The primary objective — making sure everyone is properly counted — is made even more complicated by the current political climate.

For New York in particular, the pressure to count every single person living in the Empire State is even greater after preliminary Census projections show New York’s population has declined.

Census data determines clout in Washington from how many representatives the state has to the amount of federal resources coming back home. Fewer people being counted translates into less money coming back to New York for areas like education, infrastructure, and public safety.

If projections hold true, it also means the current state Congressional delegation could lose a House seat — dropping from 27 Representatives to 26.

“Right now we need to be solely focused on alerting, enlightening the community on how critical this census is,” said Democratic Rep. Yvette Clarke.

Understandably, New York lawmakers are pushing hard to make sure everyone is properly counted.

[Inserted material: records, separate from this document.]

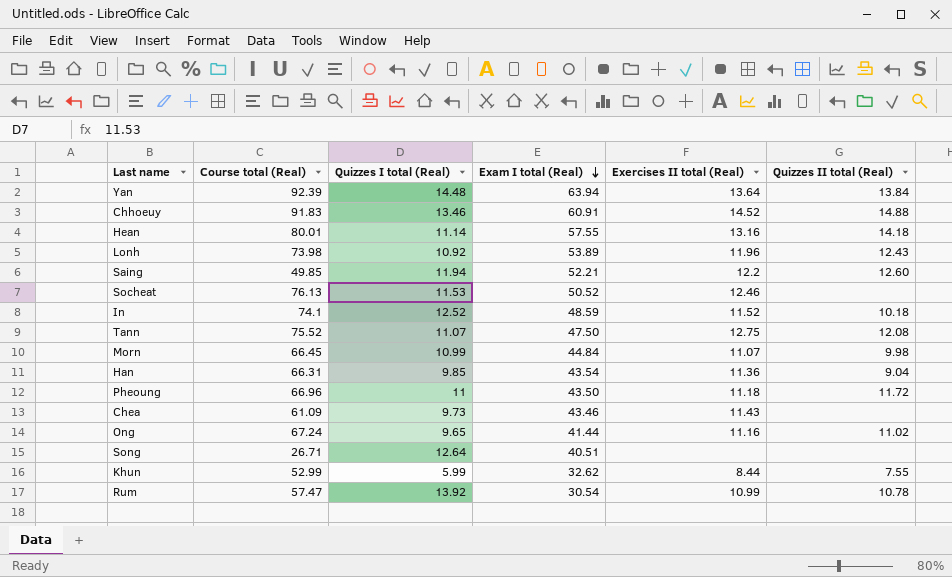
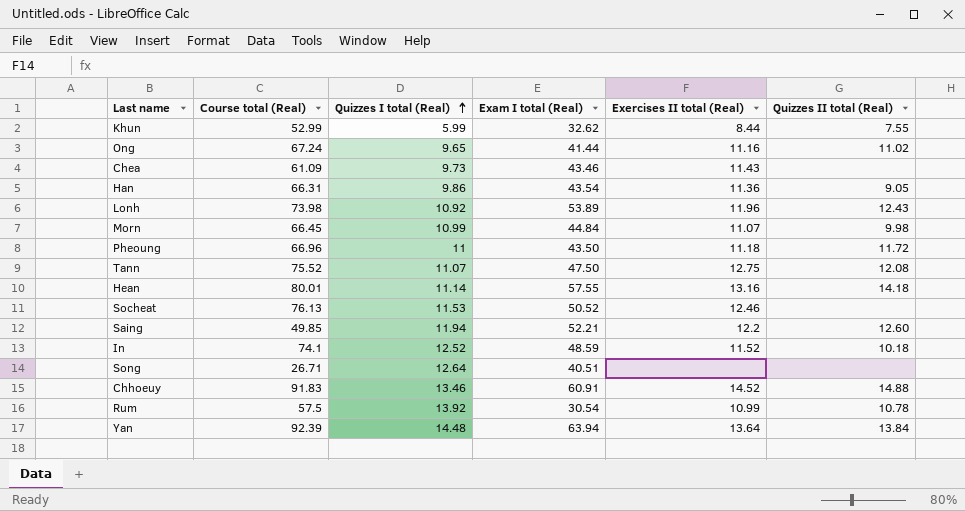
row order: Exam I total (Real) descending -> Quizzes I total (Real) ascending
Han | Quizzes I total (Real): 9.85 -> 9.86
Han | Quizzes II total (Real): 9.04 -> 9.05
Rum | Course total (Real): 57.47 -> 57.5

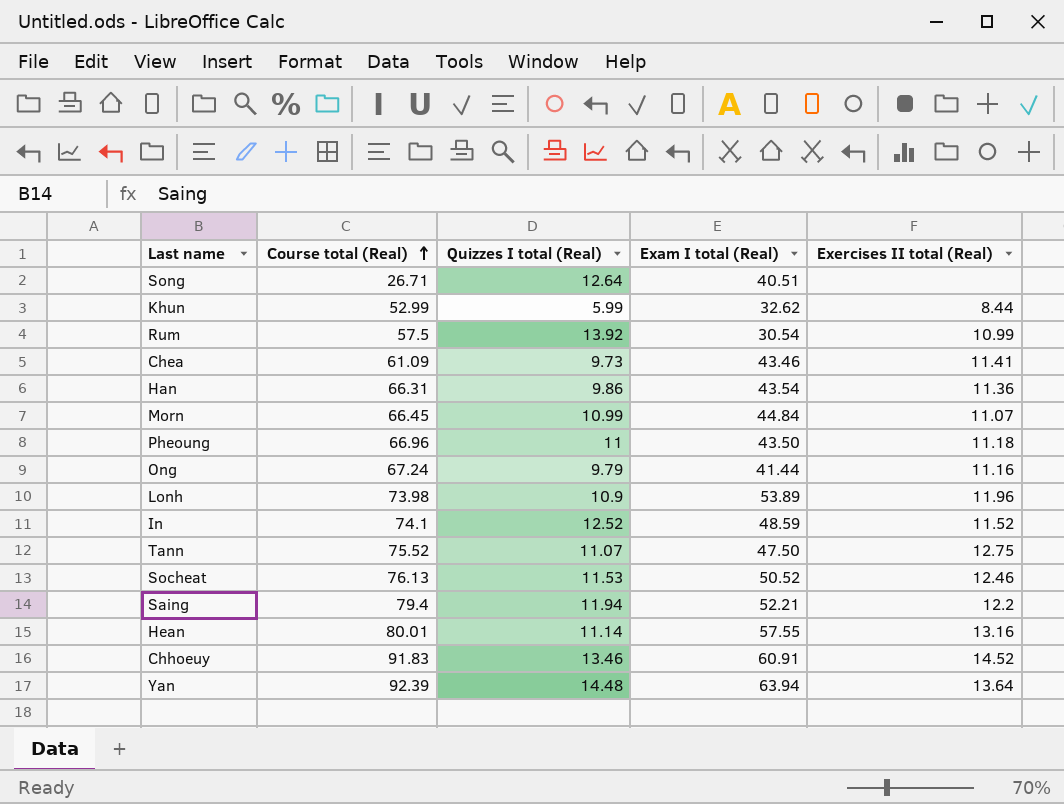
row order: Quizzes I total (Real) ascending -> Course total (Real) ascending
column Quizzes II total (Real) | position: 6 -> none
Chea | Exercises II total (Real): 11.43 -> 11.41
Ong | Quizzes I total (Real): 9.65 -> 9.79
Lonh | Quizzes I total (Real): 10.92 -> 10.9
Saing | Course total (Real): 49.85 -> 79.4

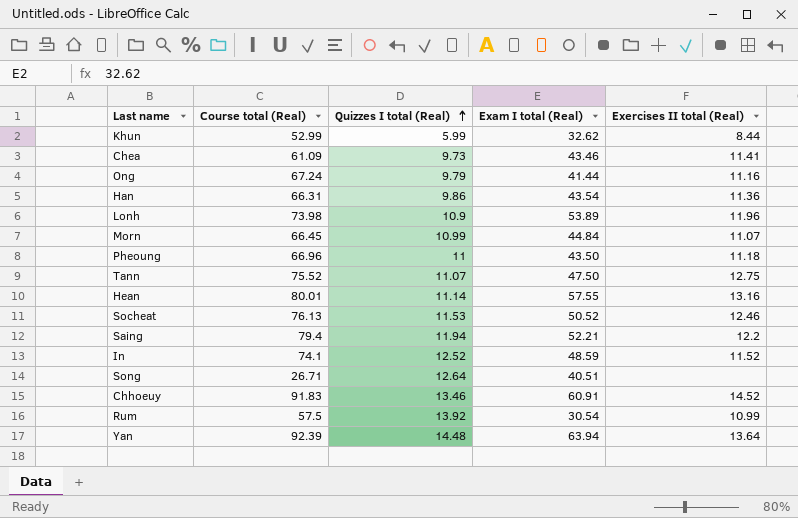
row order: Course total (Real) ascending -> Quizzes I total (Real) ascending

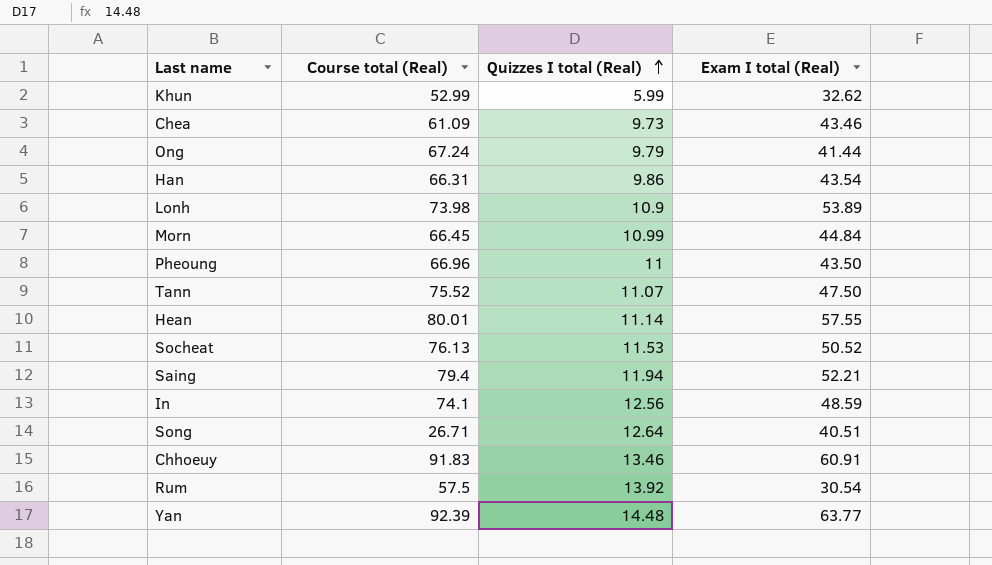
column Exercises II total (Real) | position: 5 -> none
In | Quizzes I total (Real): 12.52 -> 12.56
Yan | Exam I total (Real): 63.94 -> 63.77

“Five of the seven more undercounted Congressional districts in the nation out of 435 in total are located in New York City. We have to change that around,” said Democratic Rep. Hakeem Jeffries.

Challenges to counting everyone properly include language barriers, the digital divide, and inherent distrust of the Census in minority communities. That's something lawmakers on both the federal and state levels hope to address by the time the notices start going out.

“The Census is safe, it is absolutely confidential, and it is extremely illegal for the Census to share personal information,” said Democratic Rep. Alexandria Ocasio-Cortez. “That being said if you’re undocumented, it’s safe to answer. If you’re homeless, it’s safe to answer.”